**What you are asked to do:**
Find each line of the entries with the string "icon", please, and copy it.

**Record extracts:**
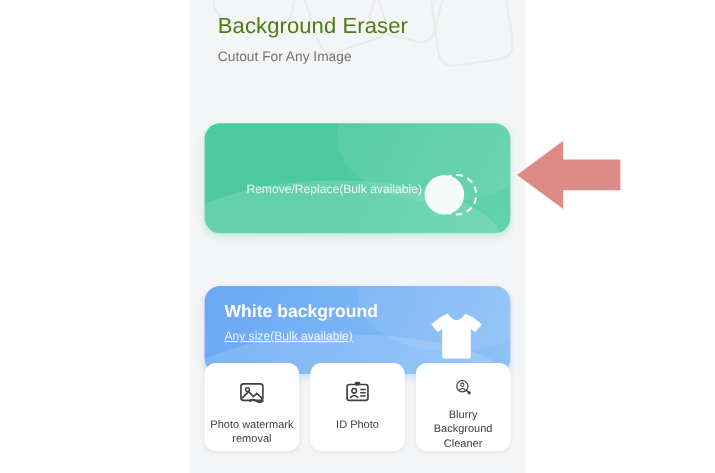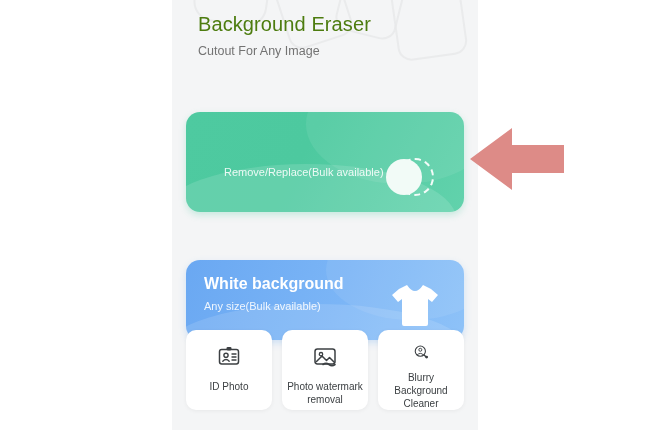--- a/index.html
+++ b/index.html
@@ -103,21 +103,21 @@
     position: absolute;
     left: 18px;
     font-size: 11px;
     color: rgba(255,255,255,.88);
     line-height: 16px;
     white-space: nowrap;
   }
   #card-cutout .card-title { top: 16px; }
   #card-cutout .card-sub  { top: 52px; padding-left: 20px; }
   #card-whitebg .card-title { top: 14px; }
-  #card-whitebg .card-sub  { top: 38px; }
+  #card-whitebg .card-sub  { top: 38px; text-decoration: underline; }
 
   
   #cutout-icon {
     position: absolute;
     right: 26px;
     top: 42px;
     width: 52px;
     height: 48px;
   }
   #cutout-icon .dashed-ring {
@@ -222,43 +222,43 @@
     <div class="card-sub">Any size(Bulk available)</div>
     <svg id="tshirt-icon" viewBox="0 0 54 50">
       <path d="M19 5 L11 9 L4 15 L10 22 L14 19 L14 44 Q14 46 16 46 L38 46 Q40 46 40 44 L40 19 L44 22 L50 15 L43 9 L35 5 Q31 11 27 11 Q23 11 19 5 Z" fill="#ffffff"></path>
     </svg>
   </div>
 
   <div id="tool-row">
 
     <div class="tool-tile">
       <svg class="tool-icon" viewBox="0 0 28 28">
+        <rect x="4" y="6" width="20" height="15" rx="2.4" fill="none" stroke="#3c4043" stroke-width="1.5"></rect>
+        <circle cx="10" cy="11.2" r="1.7" fill="none" stroke="#3c4043" stroke-width="1.3"></circle>
+        <path d="M5.5 18.5 L11 13 L15.5 17.5 L18.5 14.5 L23 19" fill="none" stroke="#3c4043" stroke-width="1.5" stroke-linejoin="round" stroke-linecap="round"></path>
+        <path d="M12 21.5 Q15 19.3 18 21.5 Q21 23.7 24 21.5" fill="none" stroke="#3c4043" stroke-width="1.6" stroke-linecap="round"></path>
+      </svg>
+      <div class="tool-label">Photo watermark removal</div>
+    </div>
+
+    <div class="tool-tile">
+      <svg class="tool-icon" viewBox="0 0 28 28">
         <rect x="4.5" y="6.5" width="19" height="14.5" rx="2.2" fill="none" stroke="#3c4043" stroke-width="1.5"></rect>
         <rect x="11.5" y="4" width="5" height="3.4" rx="1.3" fill="#3c4043"></rect>
         <circle cx="11" cy="12.3" r="2.1" fill="none" stroke="#3c4043" stroke-width="1.4"></circle>
         <path d="M7.8 18.2 Q11 14.8 14.2 18.2" fill="none" stroke="#3c4043" stroke-width="1.4" stroke-linecap="round"></path>
         <line x1="17" y1="11" x2="21" y2="11" stroke="#3c4043" stroke-width="1.4" stroke-linecap="round"></line>
         <line x1="17" y1="14" x2="21" y2="14" stroke="#3c4043" stroke-width="1.4" stroke-linecap="round"></line>
         <line x1="17" y1="17" x2="21" y2="17" stroke="#3c4043" stroke-width="1.4" stroke-linecap="round"></line>
       </svg>
       <div class="tool-label">ID Photo</div>
     </div>
 
     <div class="tool-tile">
       <svg class="tool-icon" viewBox="0 0 28 28">
-        <rect x="4" y="6" width="20" height="15" rx="2.4" fill="none" stroke="#3c4043" stroke-width="1.5"></rect>
-        <circle cx="10" cy="11.2" r="1.7" fill="none" stroke="#3c4043" stroke-width="1.3"></circle>
-        <path d="M5.5 18.5 L11 13 L15.5 17.5 L18.5 14.5 L23 19" fill="none" stroke="#3c4043" stroke-width="1.5" stroke-linejoin="round" stroke-linecap="round"></path>
-        <path d="M12 21.5 Q15 19.3 18 21.5 Q21 23.7 24 21.5" fill="none" stroke="#3c4043" stroke-width="1.6" stroke-linecap="round"></path>
-      </svg>
-      <div class="tool-label">Photo watermark removal</div>
-    </div>
-
-    <div class="tool-tile">
-      <svg class="tool-icon" viewBox="0 0 28 28">
         <circle cx="13" cy="12" r="7.5" fill="none" stroke="#3c4043" stroke-width="1.6"></circle>
         <circle cx="13" cy="10" r="2.2" fill="none" stroke="#3c4043" stroke-width="1.4"></circle>
         <path d="M8.6 17.4 Q13 12.8 17.4 17.4" fill="none" stroke="#3c4043" stroke-width="1.4" stroke-linecap="round"></path>
         <line x1="18.6" y1="17.6" x2="22" y2="21" stroke="#3c4043" stroke-width="2" stroke-linecap="round"></line>
         <circle cx="22.3" cy="20.8" r="2.1" fill="#3c4043"></circle>
       </svg>
       <div class="tool-label">Blurry Background Cleaner</div>
     </div>
 
   </div>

**Task answer:**
   #cutout-icon {
   #cutout-icon .dashed-ring {
     <svg id="tshirt-icon" viewBox="0 0 54 50">
       <svg class="tool-icon" viewBox="0 0 28 28">
+      <svg class="tool-icon" viewBox="0 0 28 28">
       <svg class="tool-icon" viewBox="0 0 28 28">
-      <svg class="tool-icon" viewBox="0 0 28 28">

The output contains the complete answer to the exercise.